Besides changing hosting companies there’s been lots of other excitement going on, especially in the Boston elections and the national health care debate.  This is a bit off-topic for this blog, but I had the great pleasure of going out to support a public option with Young Democrats and 1000s others from around New England and wanted to share a bit of it with you.

It was a very well organized event, and incredible seeing so many people coming out to not just settle for “reform,” but to demand our elected officials settle for nothing less than a public option.   Here’s an example of how the Greater Boston Young Democrats are using Facebook, our pseudo-Google Site’s Blog, and Picasa to connect our IRL activities with our online members.

First, of course, came the Facebook invites from GBYD and our affiliated Young Democrats of Massachusetts.  Interesting note on this is that for whatever reason Facebook had our event disabled for a crucial 24 hours of RSVPing, which is part of the reason YDM sent their invite out after.  One important reminder that came up was the need to have non-Facebook ways for people to get involved in your events, which we do with our Google Calendar.

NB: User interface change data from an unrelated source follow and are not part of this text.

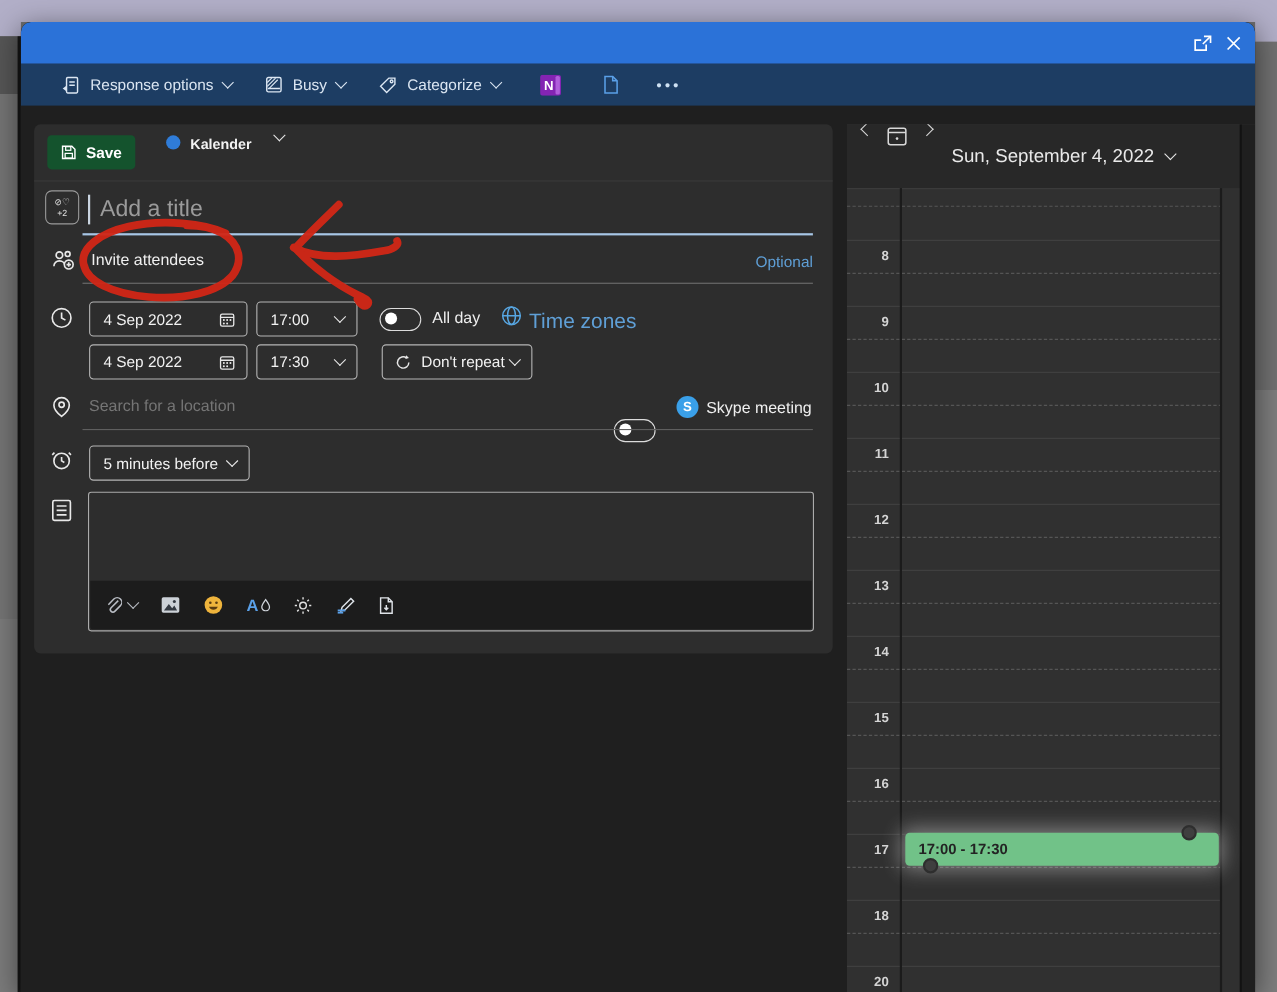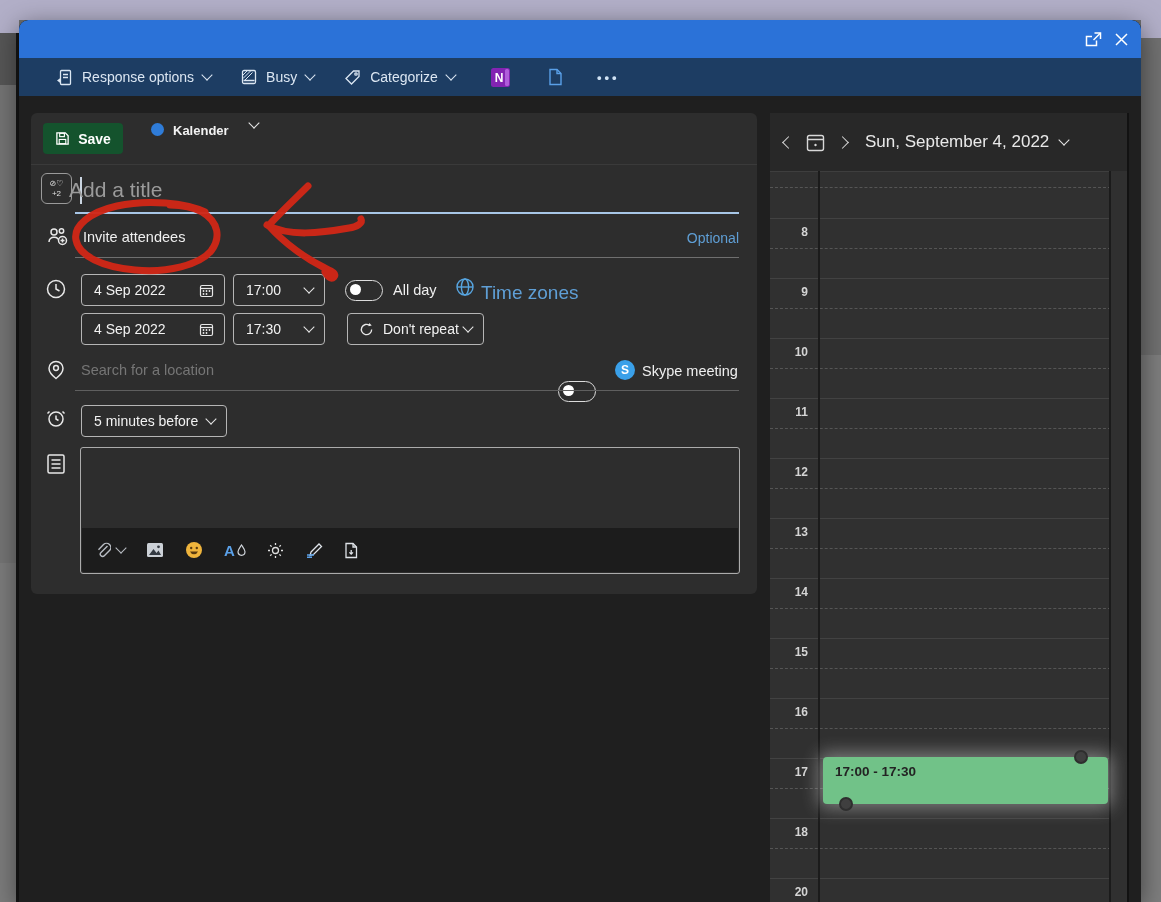--- a/index.html
+++ b/index.html
@@ -72,7 +72,7 @@
 
   
   .panel{left:751px;top:93px;width:371px;height:789px;background:#303030;overflow:hidden;}
-  .panel-hdr{left:0;top:0;width:371px;height:58px;background:#282828;display:flex;align-items:center;
+  .panel-hdr{left:0;top:0;width:371px;height:58px;background:#282828;display:flex;
              padding-left:14px;box-sizing:border-box;gap:12px;}
   .chev-l{width:8px;height:8px;border-left:1.7px solid #d8d8d8;border-bottom:1.7px solid #d8d8d8;
           transform:rotate(45deg);cursor:pointer;}

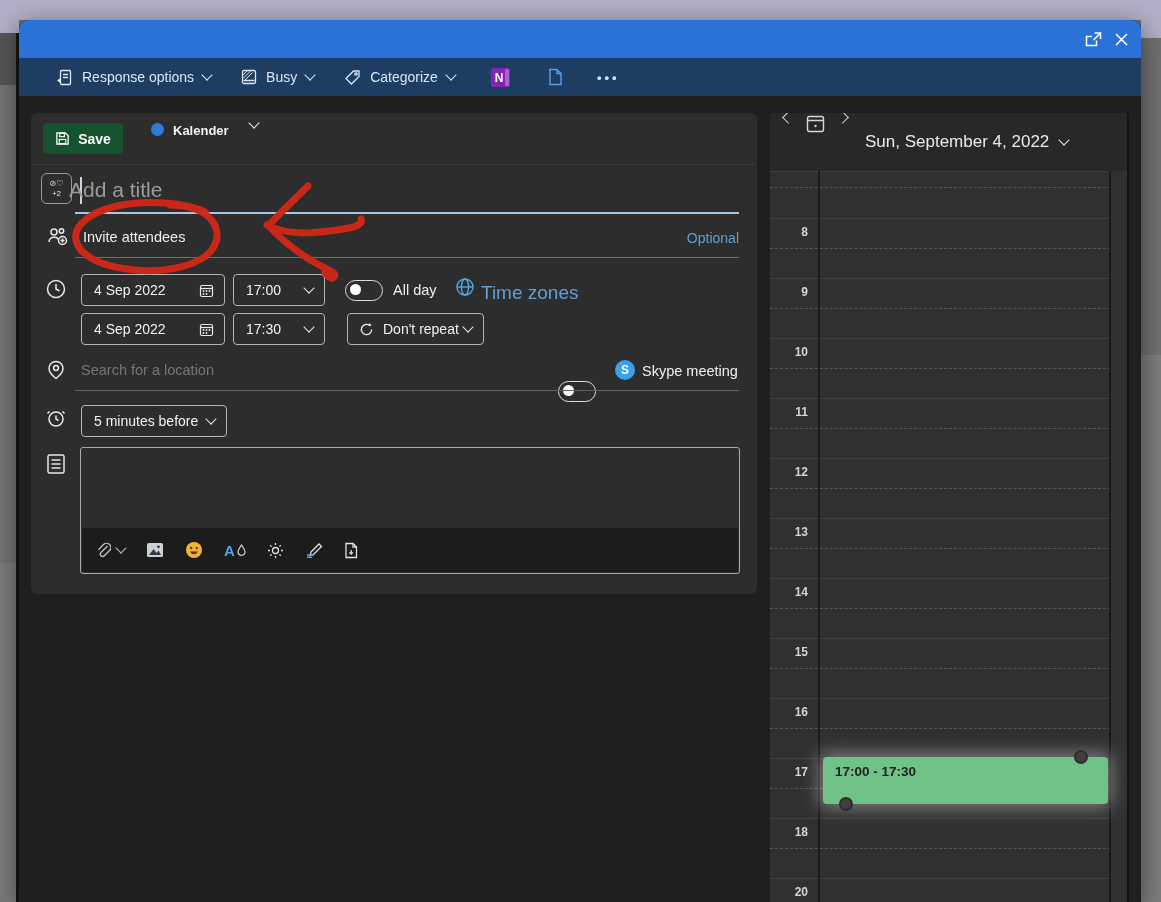--- a/index.html
+++ b/index.html
@@ -46,7 +46,7 @@
   .caret{left:49px;top:64px;width:2px;height:27px;background:#dce8f5;opacity:.9;}
   input.ghost{background:transparent;border:none;outline:none;color:#f2f2f2;
               font-family:"Liberation Sans",sans-serif;padding:0;}
-  .title-input{left:38px;top:61px;width:560px;height:32px;font-size:21px;}
+  .title-input{left:60px;top:61px;width:560px;height:32px;font-size:21px;}
   .title-input::placeholder{color:#9b9b9b;}
   .title-line{left:44px;top:99px;width:664px;height:2px;background:#a7c6e6;}
   .att-input{left:52px;top:110px;width:420px;height:28px;font-size:14.5px;}

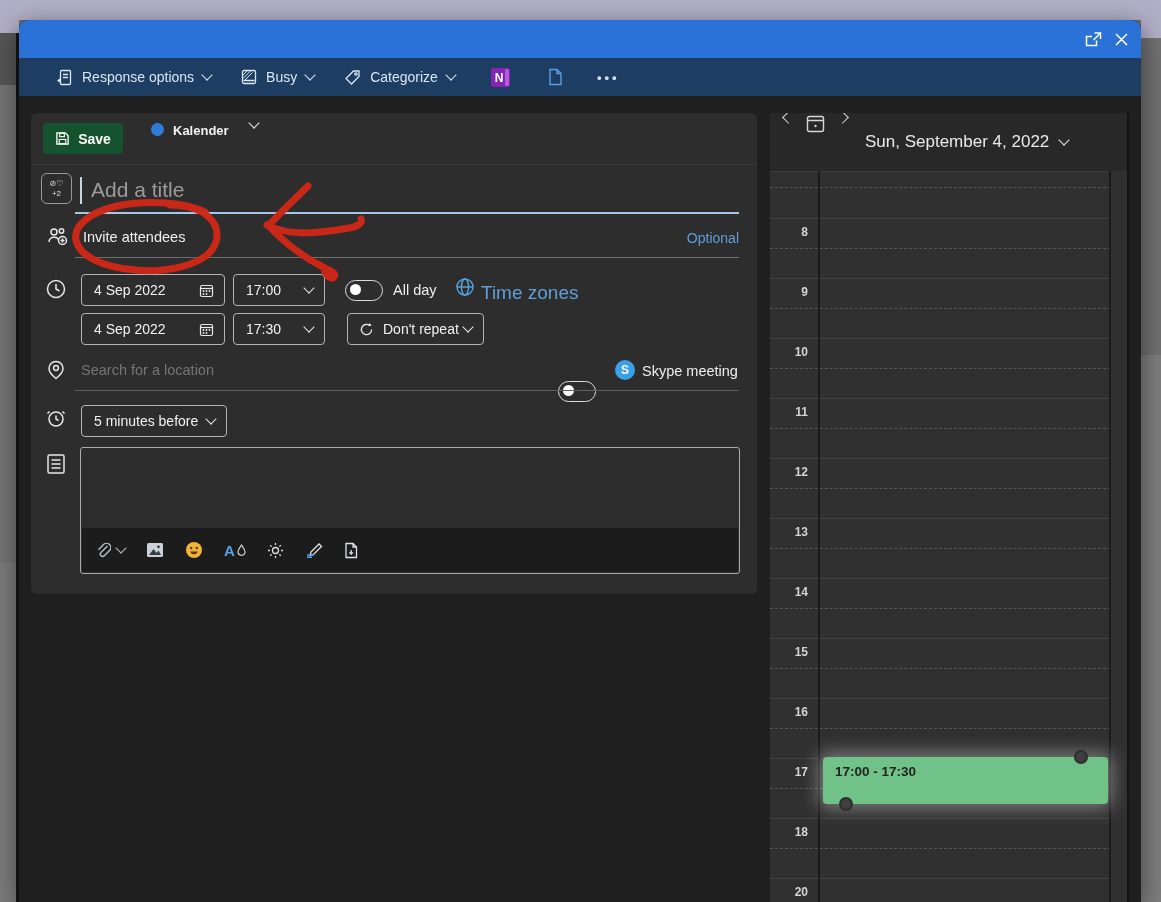--- a/index.html
+++ b/index.html
@@ -89,7 +89,7 @@
   .vline{top:58px;width:2px;height:731px;background:#1b1b1b;}
   .scroll-div{left:357px;top:0;width:2px;height:789px;background:#121212;}
   .right-strip{left:359px;top:0;width:12px;height:789px;background:#1f1f1f;}
-  .event{left:53px;top:644px;width:285px;height:47px;background:#71c288;border-radius:4px;
+  .event{left:53px;top:644px;width:285px;height:30px;background:#71c288;border-radius:4px;
          box-shadow:0 0 18px 4px rgba(225,225,225,.45);z-index:5;cursor:pointer;}
   .event-label{color:#232323;font-size:13.5px;font-weight:bold;line-height:30px;padding-left:12px;}
   .handle{position:absolute;width:10px;height:10px;border-radius:50%;background:#3f3f3f;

However, I’m wondering if something like Eventbrite or the other services I’ve compared before might be a better RSVP tools for people coming form email anyway.  Unlike Facebook, these tools allow people to RSVP without having to sign-in or create an account.  Plus we can remind those on Facebook with an Event Invite there as well.  But, given the demographics of a Young Democrats chapter, I’m not sure how beneficial this will be.. look for some A/B testing to come.

During the rally I kept busy with my camera and got some pictures you can see below or here, which I hope captured some great moments during the day.

And of course I sent a few tweets (here, here, here, & maybe a few others :-P) to let those who weren’t able to attend know what was going on (really wished I had a camera phone to do some twitpicking).  It was also nice of @InventingLiz to retweet and help us generate 80 clicks to the photo-album (nice awareness, but wishing I had gotten them on a landing page on our site first).

After getting home and getting the pictures online, I wrote a brief recap of the day for posterity’s sake, tying in the photos that were taken and uploaded on Picasa.  The easy integration between Google-owned Picasa and Google Sites is another reason Google Sites was the best free choice for our organization.

Here’s the post as it appeared in my very inelegantly titled Young Democrats, OFA-MA, Labor, Community Members & Leaders Rally for Health Care Reform

This afternoon GBYD was pleased to support a Labor Day health care reform rally and march from the Boston Common to Copley Square.  The rally was sponsored by Organizing for America – Massachusetts and SEIU Local 615, as well as many other community groups.

It was great to see GBYDers out in force, active in many aspects of local politics, like..

And that’s not to mention the Young Democrats who came out in force to show their support for health care reform!

Check out photos from the day below and this Boston Globe write-up 1,000 rally for health care reform on Boston Common.  You might also be interested in this commentary from Blue Mass Group:

It was inspiring to see such overwhelming support for fixing our broken health care system – but perhaps even more inspiring to look around and see so many Young Democrats taking on impressive leadership roles in our community.

[INSERT SLIDESHOW THAT WORDPRESS.COM DOESN’T ALLOW TO BE EMBEDDED (another reason Google Sites was the choice of GBYD)… err, see it here]

Oh, and I suppose it’s worth noting the last step in sharing the story of Monday’s rally – analyzing all the other steps and sharing them for your edification here in this post… or maybe this won’t be the last thing we do with it :)

I hope you’ll share how you or your organization connects its online efforts with your offline actions.

What strategies do you find work best?

Have you been active in the health care reform discussion?